The really intractable problems for choice in education lurk, rather, in those poorly understood and profoundly important sources of law, the state constitutions. Consider the Wisconsin example. Here are the words of its Article 1, Section 18: “… nor shall any money be drawn from the treasury for the benefit of religious societies.…”

At first glance one might say that this language is unthreatening to choice; yet in 1961 the Wisconsin attorney general gave the legislature his opinion that this provision probably forbade subsidized busing for parochial school children, even though that very policy had already been authorized by the federal Supreme Court under the First Amendment. What the First Amendment allows, the state may forbid under its own constitution, unless some other federal rule or right intervenes. And this was taken to be the law in Wisconsin until 1967, when voters adopted a legislative referendum specifically allowing the subsidy for transportation of parochial school children. Article 1:18, of course, remains the law in Wisconsin for subsidies for all other purposes.

Now, provisions of this general sort abound in the states. California, for example, has a more elaborate structure of which the following excerpts are the essence:

No public money shall ever be appropriated for the support of any sectarian … school. [No state agency] shall ever … grant anything to or in aid of any … school … controlled by any religious creed.

Language of this sort is invitingly ambiguous and has been interpreted in diverse ways even by the same state courts. It is not hard, though, to appreciate the subtle power of these provisions in the hands of administrators and judges who are given to Groverism. Under the California provisions, for example, the state supreme court invalidated a program providing fourteen dollars’ worth of purely secular books for the use of children enrolled in religious schools. The identical practice had been explicitly approved by the federal Supreme Court under the Establishment Clause.

These curious legal impediments to democratic and truly public systems of education in the state are a legacy of religious bigotry. Collectively they are known as the “Blaine Amendments,” having been successfully imposed upon new states at the time of their admission to the Union by an act of Congress. The policy was promoted principally by James G. Blaine, remembered, among other things, for his association with the phrase “Rum, Romanism and Rebellion.” Blaine’s entanglement with the three R’s was apparently chronic. Like Horace Mann and other brahmins of that age, Blaine saw the “public schools” themselves as a religious enterprise and the only one worthy of government encouragement. If the barbarian hordes could by economic necessity be forced into the government schools, teachers with the proper training might lure them from their native superstitions and win them to the American faith. Otherwise, the Republic might founder.

Blaine’s fear was prescient: eventually the immigrants began to wrest legislative majorities from the nativists. Thanks to his foresight, however, the state constitutions remained to frustrate the various proposals made by the new majorities seeking to democratize education by subsidizing all manner of families and institutions.

Most state constitutions are not easily amended; fewer than a dozen provide for amendment by popular initiative. California is one of these, and this constitutes an important political difference. There is at least a chance that the initiative process will produce a full-scale system of educational choice in California by the year 2000; the same could happen in Michigan, Colorado, and Washington.

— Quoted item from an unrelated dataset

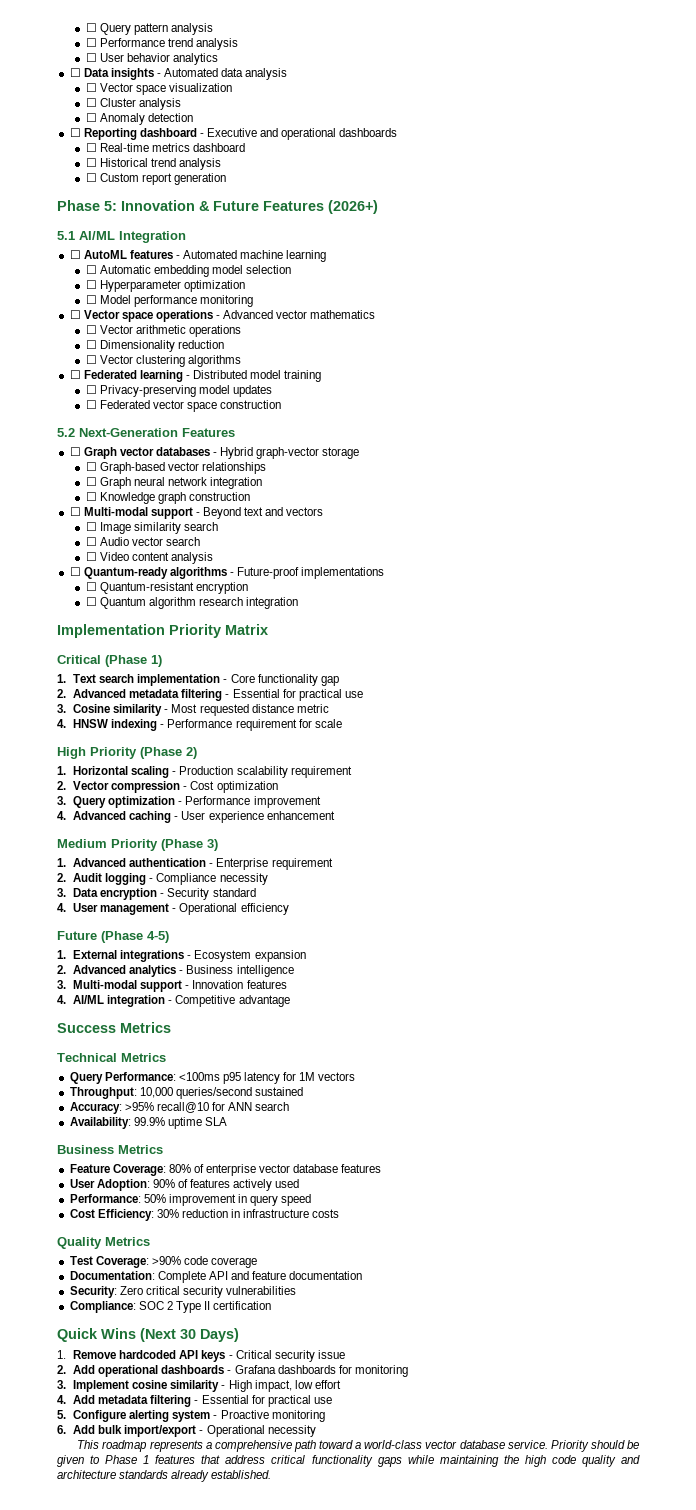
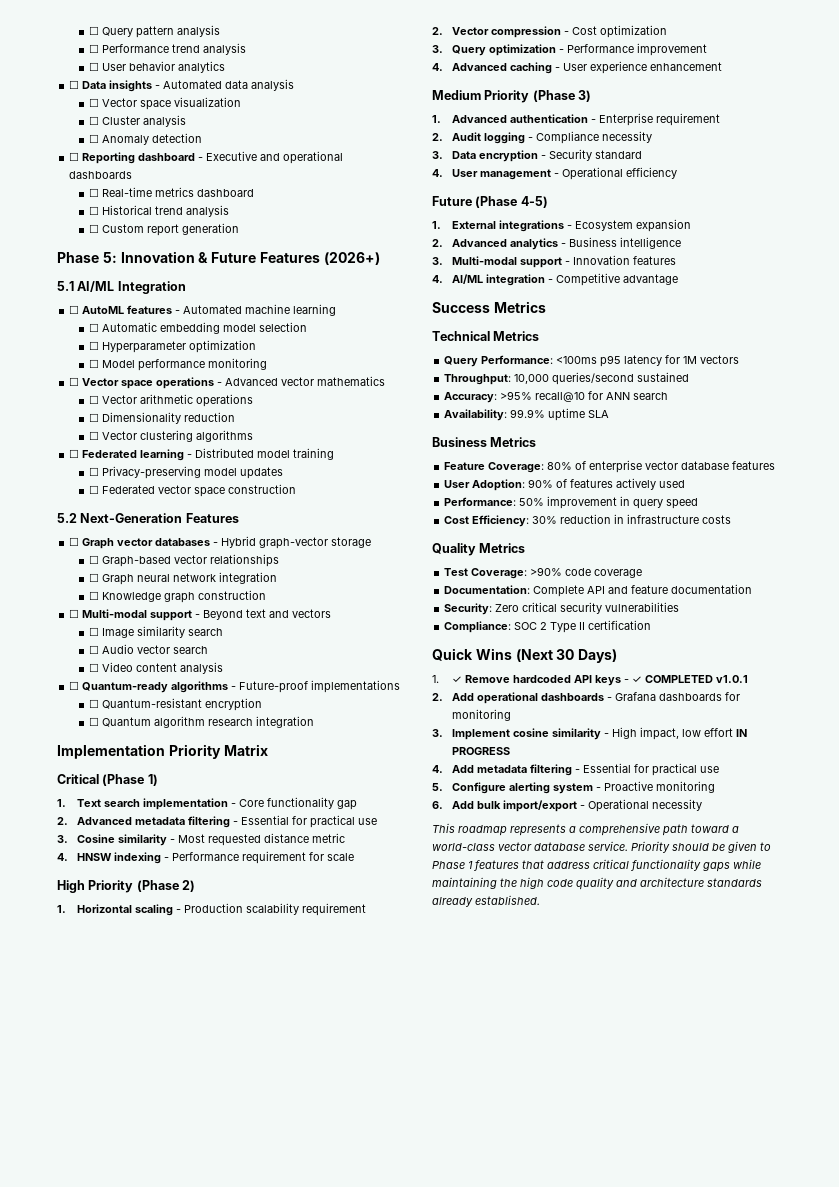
- 1. Remove hardcoded API keys - Critical security issue
+ 1. ✓ Remove hardcoded API keys - ✓ COMPLETED v1.0.1
- 3. Implement cosine similarity - High impact, low effort
+ 3. Implement cosine similarity - High impact, low effort IN PROGRESS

By contrast, in Wisconsin and most other states the path to amendment must begin with the legislature, an institution that is generally dominated by Groverism and committed to the preservation of public jobs and the Educartel. These states may manage a few modest experiments, but basic reform with real choice for all will probably have to await the kind of national political sea change that might follow from successful experiences in states with the initiative process. The polls show that on this issue the people are light years ahead of the legislators and the education conglomerate that sponsors them.

Meanwhile in any state with a “Blaine Amendment,” the ordinary legislative process may be insufficient. If Wisconsin adopts a statute including religious schools in the Milwaukee choice program, Grover et al. will fall back upon the language of the state constitution. Indeed, in every “Blaine” state in which the legislature attempts school choice reform through statute, lawyers will have to persuade their state supreme court to interpret these old provisions in a manner that respects the legislative and popular will. The chances that choice will pass the test in these cases will vary according to the particular constitutional language, the local judicial precedents, and the composition of the state court at the time; but in every case there will be two commonalities of theory that are worth noting.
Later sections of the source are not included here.